Working through another set of small algorithmic challenges in order to bootstrap my JavaScript literacy! Today's problems include a pretty long solution to finding the mode in a given array, and the Look-Say sequence.
Mode. This problem gave me, well, problems. I used a JavaScript object like a hash to store values, but getting them back was messy as I'm still unused to the syntax. In the end it was a long, drawn-out affair in three parts: generating a hash of the given numbers with their respective counts, determining the element with the highest count, and generating a new array containing the numbers whose counts were equal to the highest count.
Look-Say Sequence. The idea for this one is for the program to look at a given number, extract it from the series, and record how many times it is repeated. So the number 1 returns 11, because there was one 1 in the original number; the number 338862222 returns two 3s, two 8s, one 6, and four 2s, or 23281642.

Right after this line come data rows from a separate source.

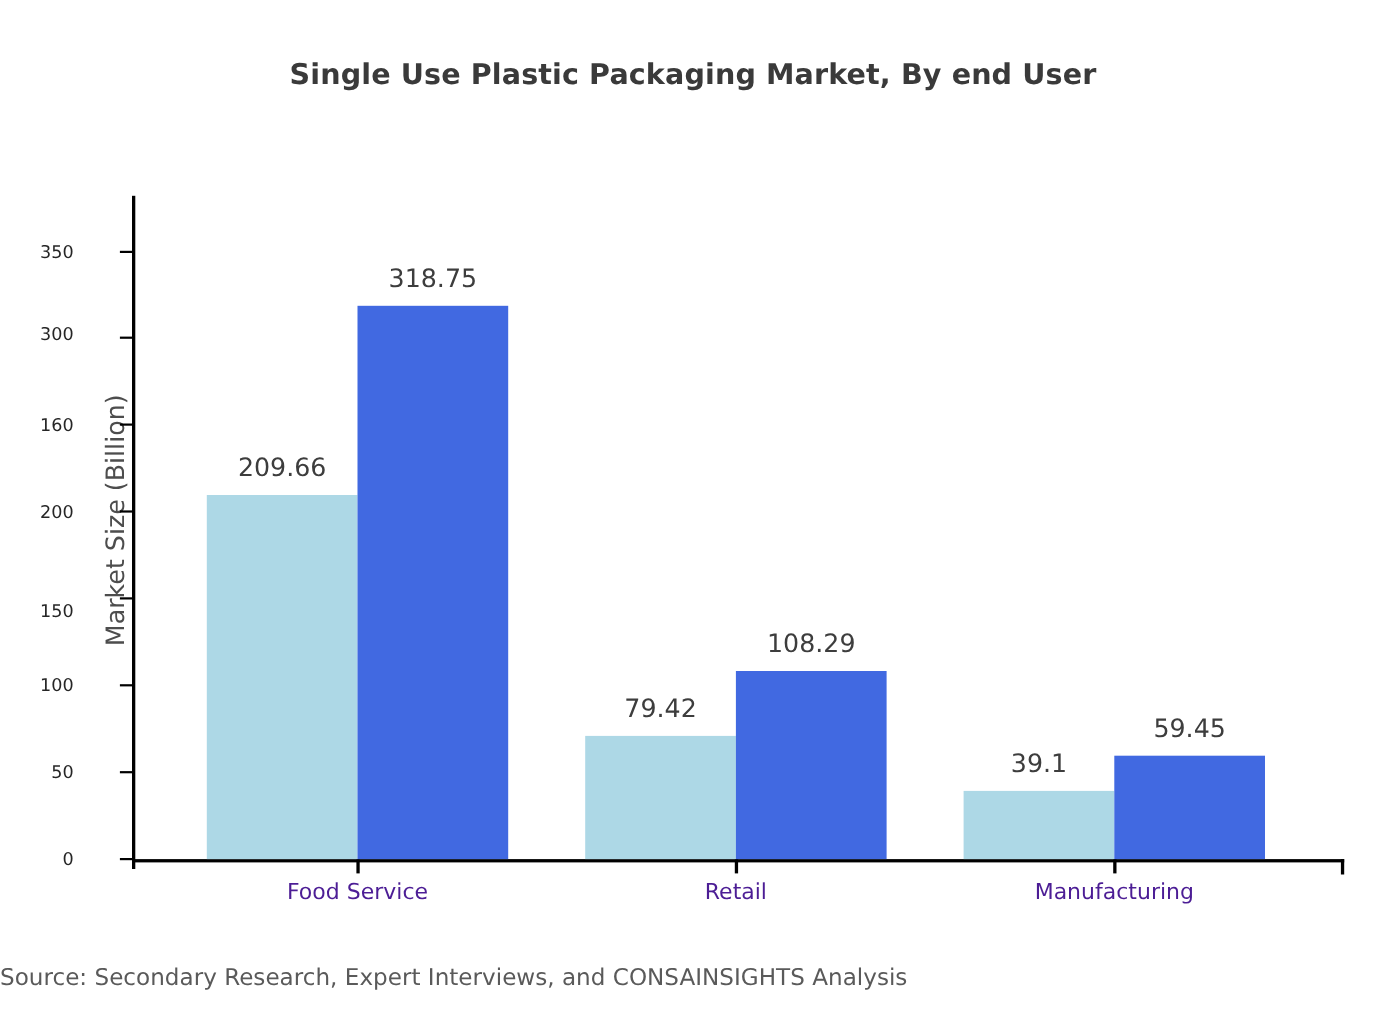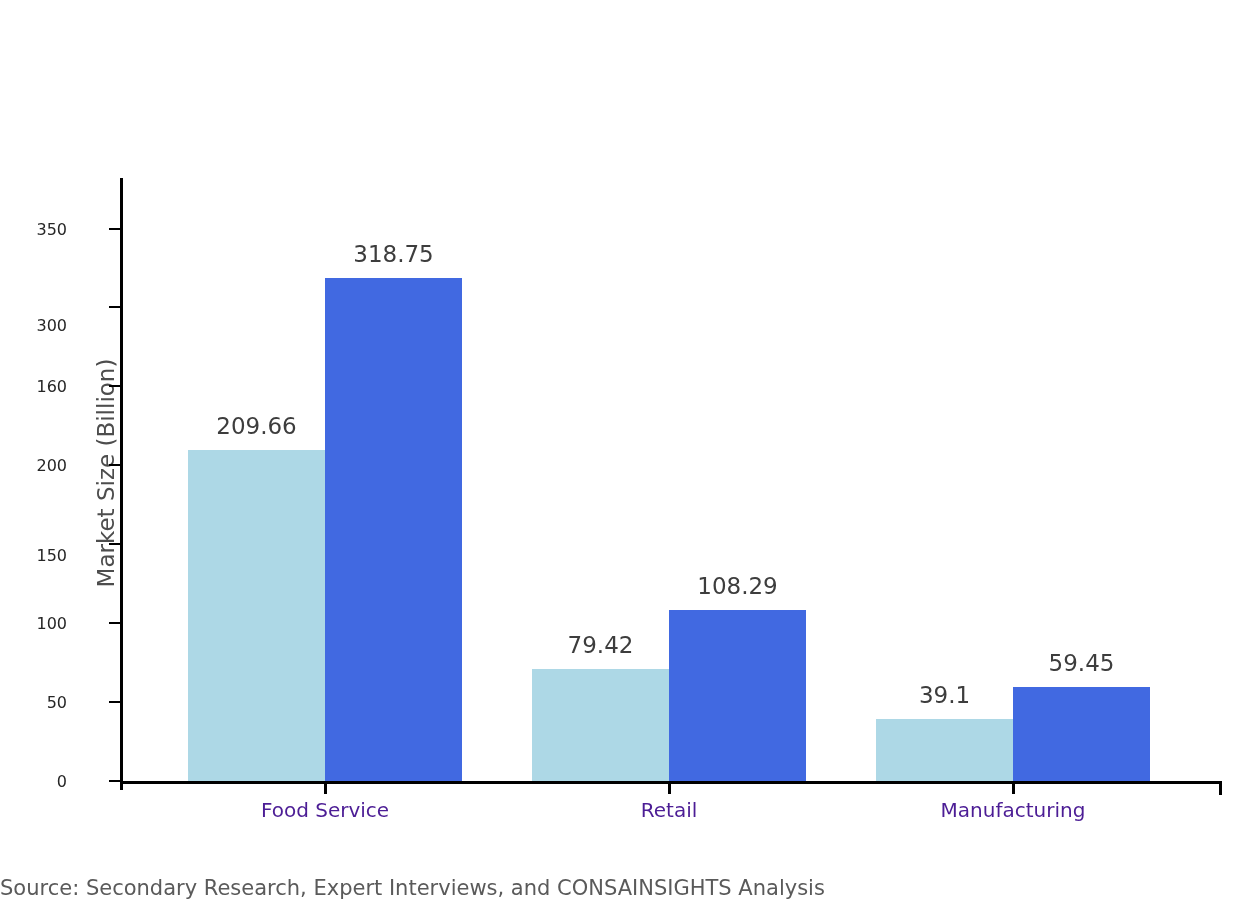--- a/index.html
+++ b/index.html
@@ -176,20 +176,21 @@
     font-size: 23px;
     white-space: nowrap;
   }
 </style>
 </head>
 <body>
 
 <div id="figure">
 
   <div class="title-block">
+    <span class="title-line">Single Use Plastic Packaging Market, By end User</span>
   </div>
 
   <div class="plot" id="plot">
     <div class="spine-y"></div>
     <div class="spine-x"></div>
     <div class="spine-x-endcap"></div>
     <div class="ylabel">Market Size (Billion)</div>
     <div id="yticks">
         <div class="ytick" style="top: 602px;"></div>
         <div class="ytick-label" style="top: 603px;">0</div>
@@ -197,21 +198,21 @@
         <div class="ytick-label" style="top: 524.073px;">50</div>
         <div class="ytick" style="top: 444.147px;"></div>
         <div class="ytick-label" style="top: 445.147px;">100</div>
         <div class="ytick" style="top: 365.22px;"></div>
         <div class="ytick-label" style="top: 377px;">150</div>
         <div class="ytick" style="top: 286.293px;"></div>
         <div class="ytick-label" style="top: 287.293px;">200</div>
         <div class="ytick" style="top: 207.366px;"></div>
         <div class="ytick-label" style="top: 208.366px;">160</div>
         <div class="ytick" style="top: 128.44px;"></div>
-        <div class="ytick-label" style="top: 147px; margin-left: 30px;">300</div>
+        <div class="ytick-label" style="top: 126px; margin-left: 30px;">300</div>
         <div class="ytick" style="top: 49.5131px;"></div>
         <div class="ytick-label" style="top: 50.5131px;">350</div>
       </div>
     <div id="xticks">
         <div class="xtick" style="left: 203.5px;"></div>
         <div class="xtick-label" style="left: 205px;">Food Service</div>
         <div class="xtick" style="left: 547.5px;"></div>
         <div class="xtick-label" style="left: 549px;">Retail</div>
         <div class="xtick" style="left: 891.5px;"></div>
         <div class="xtick-label" style="left: 893px;">Manufacturing</div>

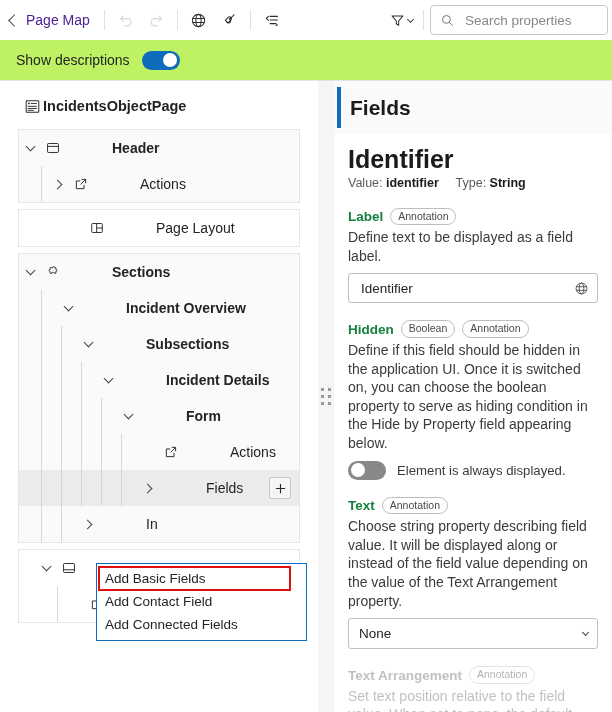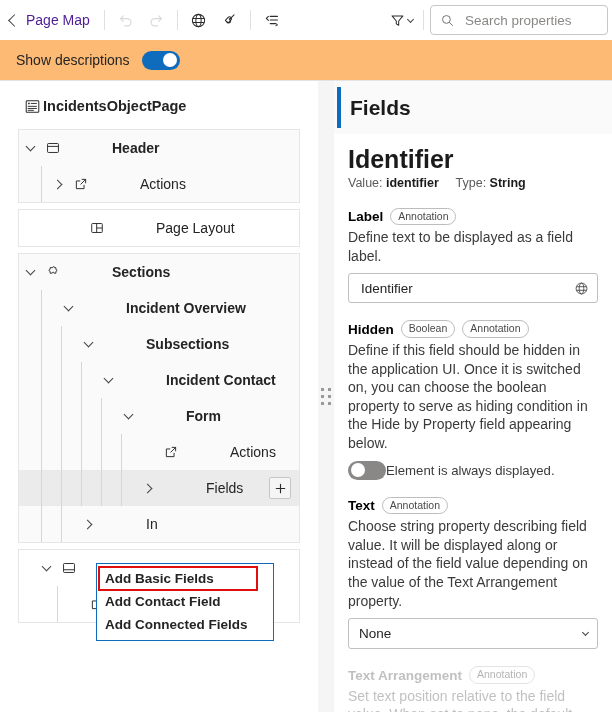--- a/index.html
+++ b/index.html
@@ -43,21 +43,21 @@
   .search-box input {
     border: none; outline: none; font-size: 13.5px; width: 100%;
     font-family: "Liberation Sans", sans-serif; color: #242424; background: transparent;
   }
   .search-box input::placeholder { color: #8a8886; }
 
   
   .desc-row {
     position: absolute; top: 40px; left: 0; width: 612px; height: 40px;
     display: flex; align-items: center; padding-left: 16px; gap: 12px;
-    background: #fdba74;
+    background: #bef264;
   }
   .desc-label { font-size: 14px; color: #242424; }
   .toggle {
     width: 38px; height: 19px; border-radius: 10px; position: relative;
     cursor: pointer; background: #0f6cbd;
   }
   .toggle .knob {
     position: absolute; top: 2.5px; right: 3px; width: 14px; height: 14px;
     border-radius: 50%; background: #ffffff;
   }
@@ -96,24 +96,23 @@
   .tree-row.bold .tlabel { font-weight: bold; }
   .guide { position: absolute; top: 0; bottom: 0; width: 1px; background: #d6d6d6; }
   .add-btn {
     position: absolute; right: 8px; top: 7px; width: 22px; height: 22px;
     border: 1px solid #c7c7c7; background: #f5f5f5; border-radius: 2px;
     display: flex; align-items: center; justify-content: center; cursor: pointer;
   }
 
   
   .ctx-menu {
-    position: absolute; left: 96px; top: 563px; width: 178px;
+    position: absolute; left: 96px; top: 563px; width: 211px;
     background: #ffffff; border: 1.6px solid #0f6cbd; z-index: 40;
     padding: 3px 8px 4px 0;
-    font-weight: bold;
   }
   .ctx-item {
     height: 23px; display: flex; align-items: center; padding-left: 8px;
     font-size: 13.5px; color: #242424; cursor: pointer;
   }
   .ctx-item.highlight {
     outline: 2.5px solid #e10e0e; outline-offset: -1px;
     margin: 0 8px 0 2px; padding-left: 6px;
   }
 
@@ -141,40 +140,40 @@
   }
   .props-hdr h2 { margin: 0; font-size: 21px; font-weight: bold; color: #1b1b1b; }
   .props-body { padding: 10px 14px 0 14px; }
   .prop-title { font-size: 25px; font-weight: bold; color: #1b1b1b; margin: 2px 0 2px 0; line-height: 1.1; }
   .prop-sub { font-size: 12.5px; color: #5a5a5a; margin-bottom: 18px; white-space: nowrap; }
   .prop-sub b { color: #1b1b1b; }
   .prop-sub .gap { display: inline-block; width: 10px; }
 
   .field-block { margin-bottom: 17px; }
   .field-hdr { display: flex; align-items: center; gap: 7px; margin-bottom: 3px; }
-  .field-name { font-size: 13.5px; font-weight: bold; color: #000000; }
+  .field-name { font-size: 13.5px; font-weight: bold; color: #15803d; }
   .tag {
     font-size: 10.5px; color: #4a4a4a; border: 1px solid #bdbdbd;
     border-radius: 9px; padding: 1px 7px 2px 7px; line-height: 1.2; white-space: nowrap;
   }
   .field-desc { font-size: 14px; color: #3b3b3b; line-height: 1.33; margin-bottom: 8px; }
   .txtinput {
     display: flex; align-items: center; height: 30px;
     border: 1px solid #c0c0c0; border-radius: 3px; background: #fff; padding: 0 8px 0 10px;
   }
   .txtinput input {
     flex: 1 1 auto; border: none; outline: none; font-size: 13.5px;
     font-family: "Liberation Sans", sans-serif; color: #242424; background: transparent;
   }
   .selectbox {
     display: flex; align-items: center; justify-content: space-between;
     height: 31px; border: 1px solid #c0c0c0; border-radius: 3px; background: #fff;
     padding: 0 9px 0 10px; font-size: 13.5px; color: #242424; cursor: pointer;
   }
-  .inline-toggle-row { display: flex; align-items: center; }
+  .inline-toggle-row { display: flex; align-items: center; gap: 11px; }
   .inline-toggle-row .ttext { font-size: 13.2px; color: #3b3b3b; }
   .disabled-block { opacity: 0.42; }
   .disabled-block .field-desc, .disabled-block .field-name { color: #6b6b6b; }
   svg { display: block; }
 </style>
 </head>
 <body>
 
 <div class="app">
 
@@ -352,21 +351,21 @@
         <span class="tlabel">Subsections</span>
       </div>
 
       <div class="tree-row bold" style="padding-left:78px;">
         <span class="guide" style="left:22px;"></span>
         <span class="guide" style="left:42px;"></span>
         <span class="guide" style="left:62px;"></span>
         <span class="twisty">
             <span class="tw open"></span>
           </span>
-        <span class="tlabel">Incident Contact</span>
+        <span class="tlabel">Incident Details</span>
       </div>
 
       <div class="tree-row bold" style="padding-left:98px;">
         <span class="guide" style="left:22px;"></span>
         <span class="guide" style="left:42px;"></span>
         <span class="guide" style="left:62px;"></span>
         <span class="guide" style="left:82px;"></span>
         <span class="twisty">
             <span class="tw open"></span>
           </span>

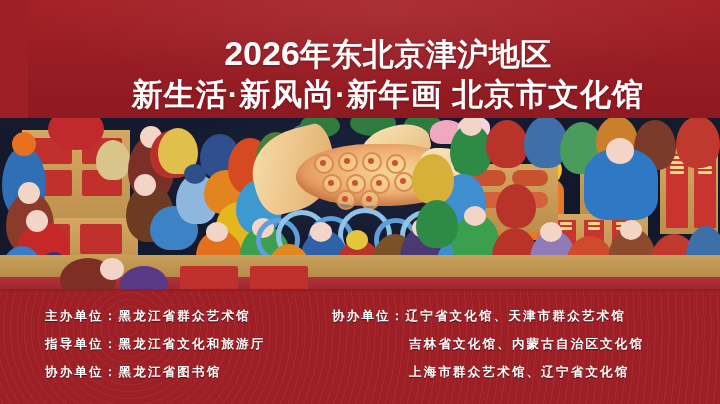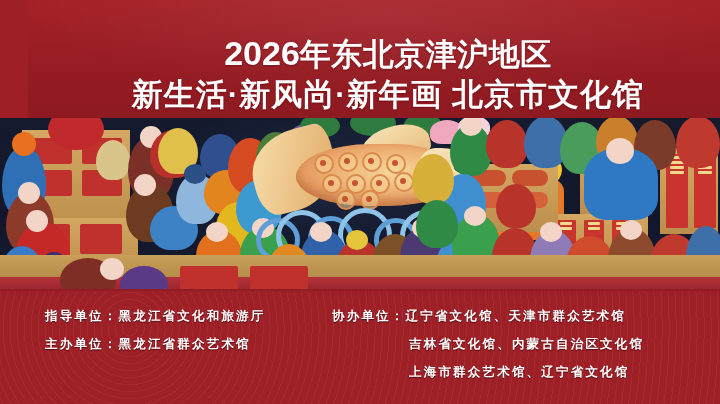--- a/index.html
+++ b/index.html
@@ -322,24 +322,27 @@
     <div class="redcard" style="left:250px;top:148px;width:58px;height:26px;"></div>
   </div>
 
   <div id="footer">
     <div class="rings"></div>
     <div class="topline"></div>
   </div>
 
   <div id="colL">
     <div class="cred-row">
+      <span class="lbl">主办单位：</span><span class="val">黑龙江省群众艺术馆</span>
+    </div>
+    <div class="cred-row">
       <span class="lbl">指导单位：</span><span class="val">黑龙江省文化和旅游厅</span>
     </div>
     <div class="cred-row">
-      <span class="lbl">主办单位：</span><span class="val">黑龙江省群众艺术馆</span>
+      <span class="lbl">协办单位：</span><span class="val">黑龙江省图书馆</span>
     </div>
   </div>
 
   <div id="colR">
     <div class="cred-row">
       <span class="lbl">协办单位：</span><span class="val">辽宁省文化馆、天津市群众艺术馆</span>
     </div>
     <div class="cred-row indent" style="padding-left:77px;">
       <span class="val">吉林省文化馆、内蒙古自治区文化馆</span>
     </div>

Doing these kinds of algorithms all week has really helped me to get comfortable with JavaScript, I think. It's how I initially learned Ruby: first learn enough syntax to solve algorithms, then solve a whole bunch of them, then read textbooks to understand what is happening and what else I should think about to start building on top of the small but stable amount of knowledge that I have. I read somewhere about a dev who has a series of go-to challenges for solving when learning new languages, and although I originally thought that something like that wouldn't be enough, now it feels a bit different.